* **PROBLEM DETAILS**:
When a line below holds the string "https", show that line.

* **PROVIDED DATA**:
====

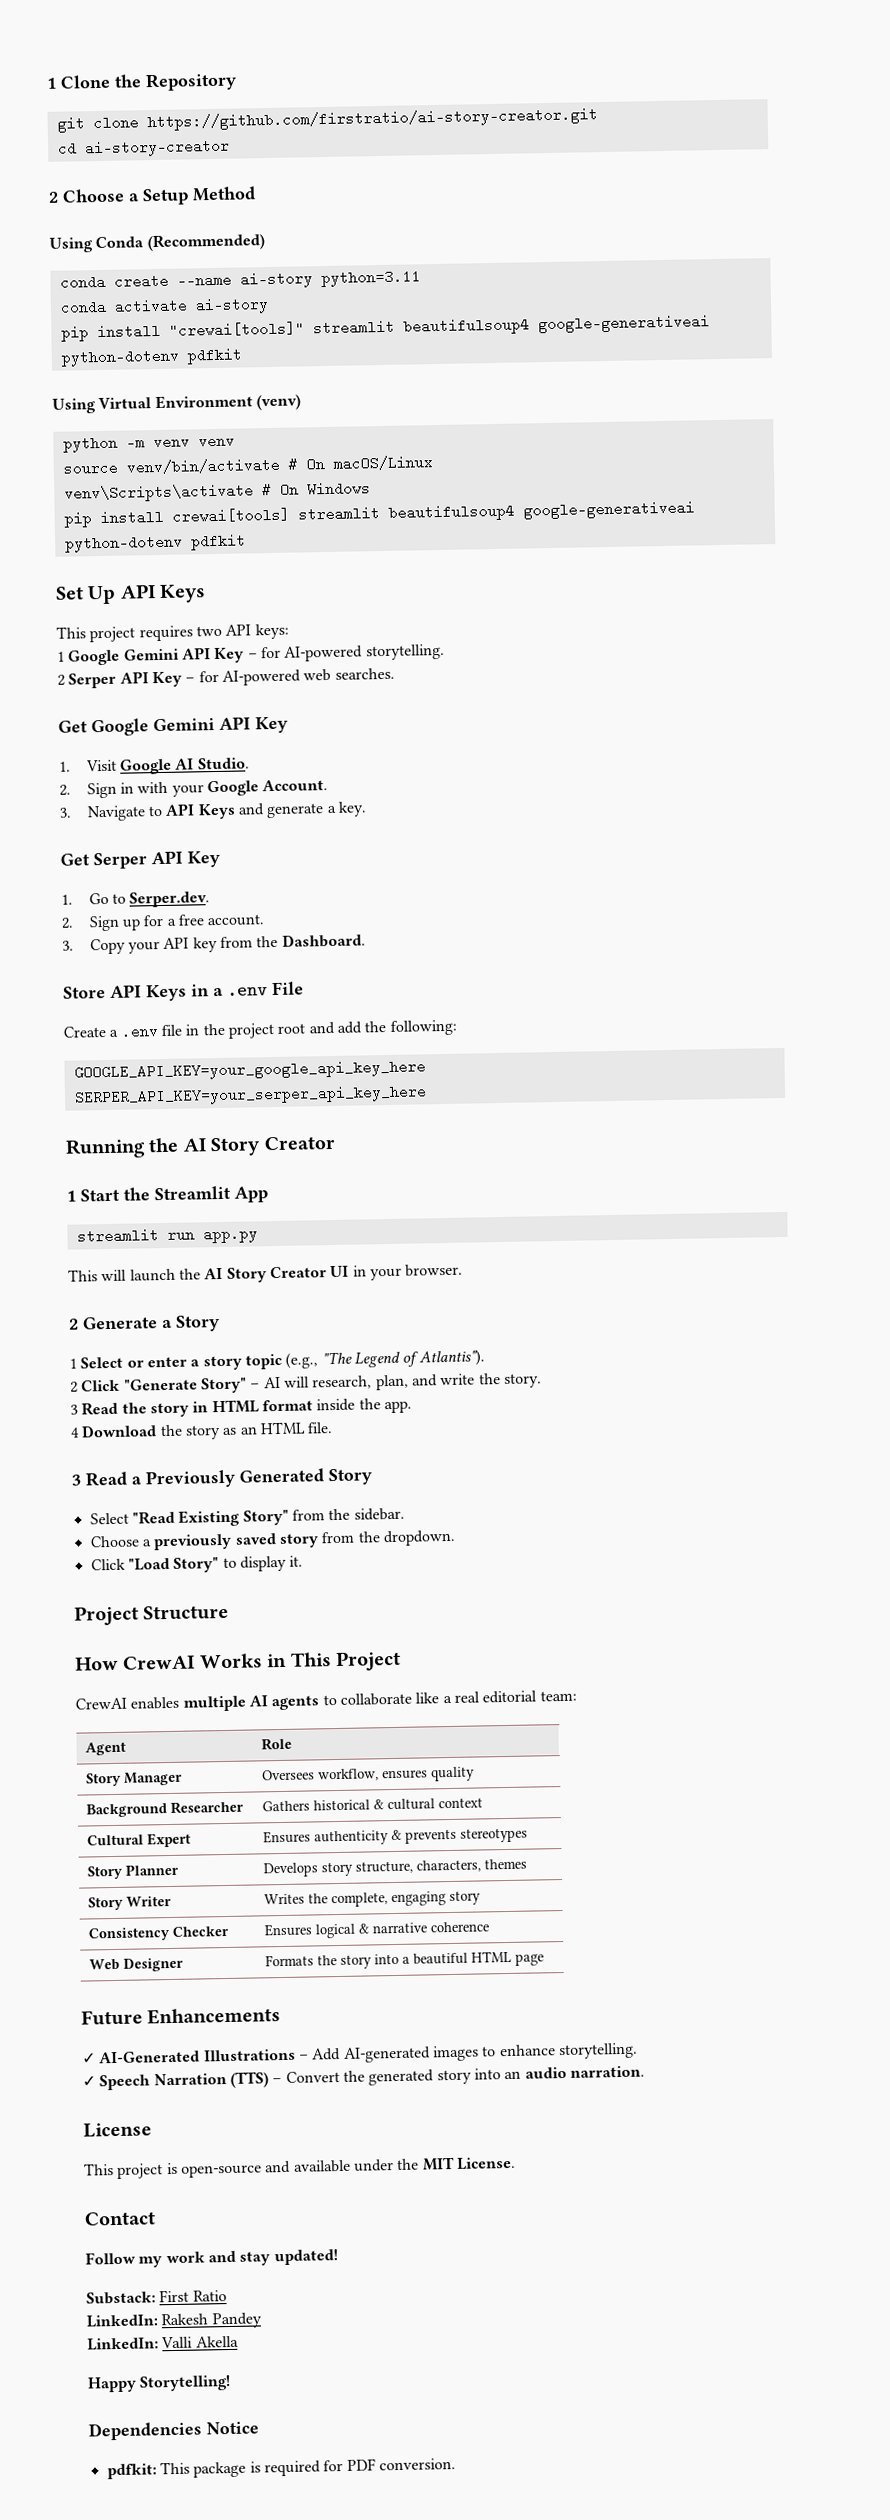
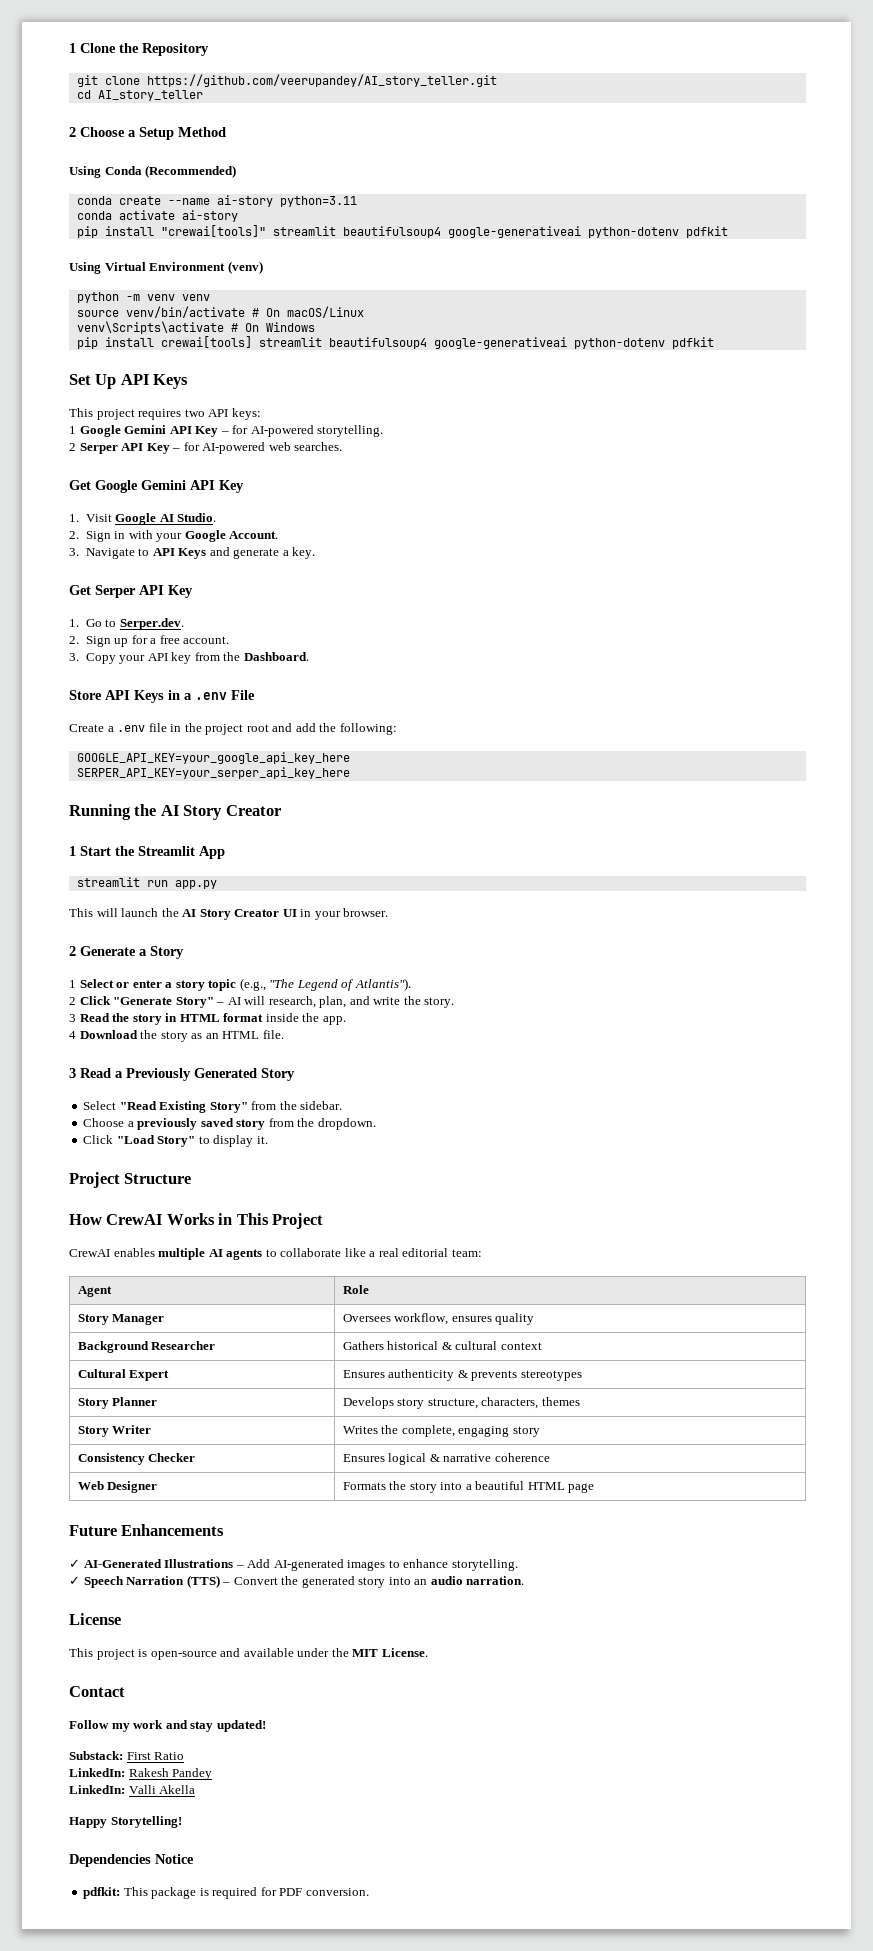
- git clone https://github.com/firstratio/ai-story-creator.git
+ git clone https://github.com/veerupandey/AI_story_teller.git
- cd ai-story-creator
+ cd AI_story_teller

====

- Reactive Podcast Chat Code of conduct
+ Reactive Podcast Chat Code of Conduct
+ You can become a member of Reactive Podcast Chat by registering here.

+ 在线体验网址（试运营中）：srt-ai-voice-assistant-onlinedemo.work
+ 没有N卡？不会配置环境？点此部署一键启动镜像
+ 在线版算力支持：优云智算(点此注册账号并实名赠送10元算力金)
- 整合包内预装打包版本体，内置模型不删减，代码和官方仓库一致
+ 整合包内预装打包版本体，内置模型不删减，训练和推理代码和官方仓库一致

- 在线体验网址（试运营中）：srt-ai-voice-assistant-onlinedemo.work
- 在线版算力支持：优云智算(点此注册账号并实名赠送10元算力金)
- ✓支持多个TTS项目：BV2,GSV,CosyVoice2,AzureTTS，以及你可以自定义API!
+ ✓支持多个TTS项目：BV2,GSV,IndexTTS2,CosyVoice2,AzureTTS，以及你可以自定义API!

====

* **EXERCISE ANSWER**:
- git clone https://github.com/firstratio/ai-story-creator.git
+ git clone https://github.com/veerupandey/AI_story_teller.git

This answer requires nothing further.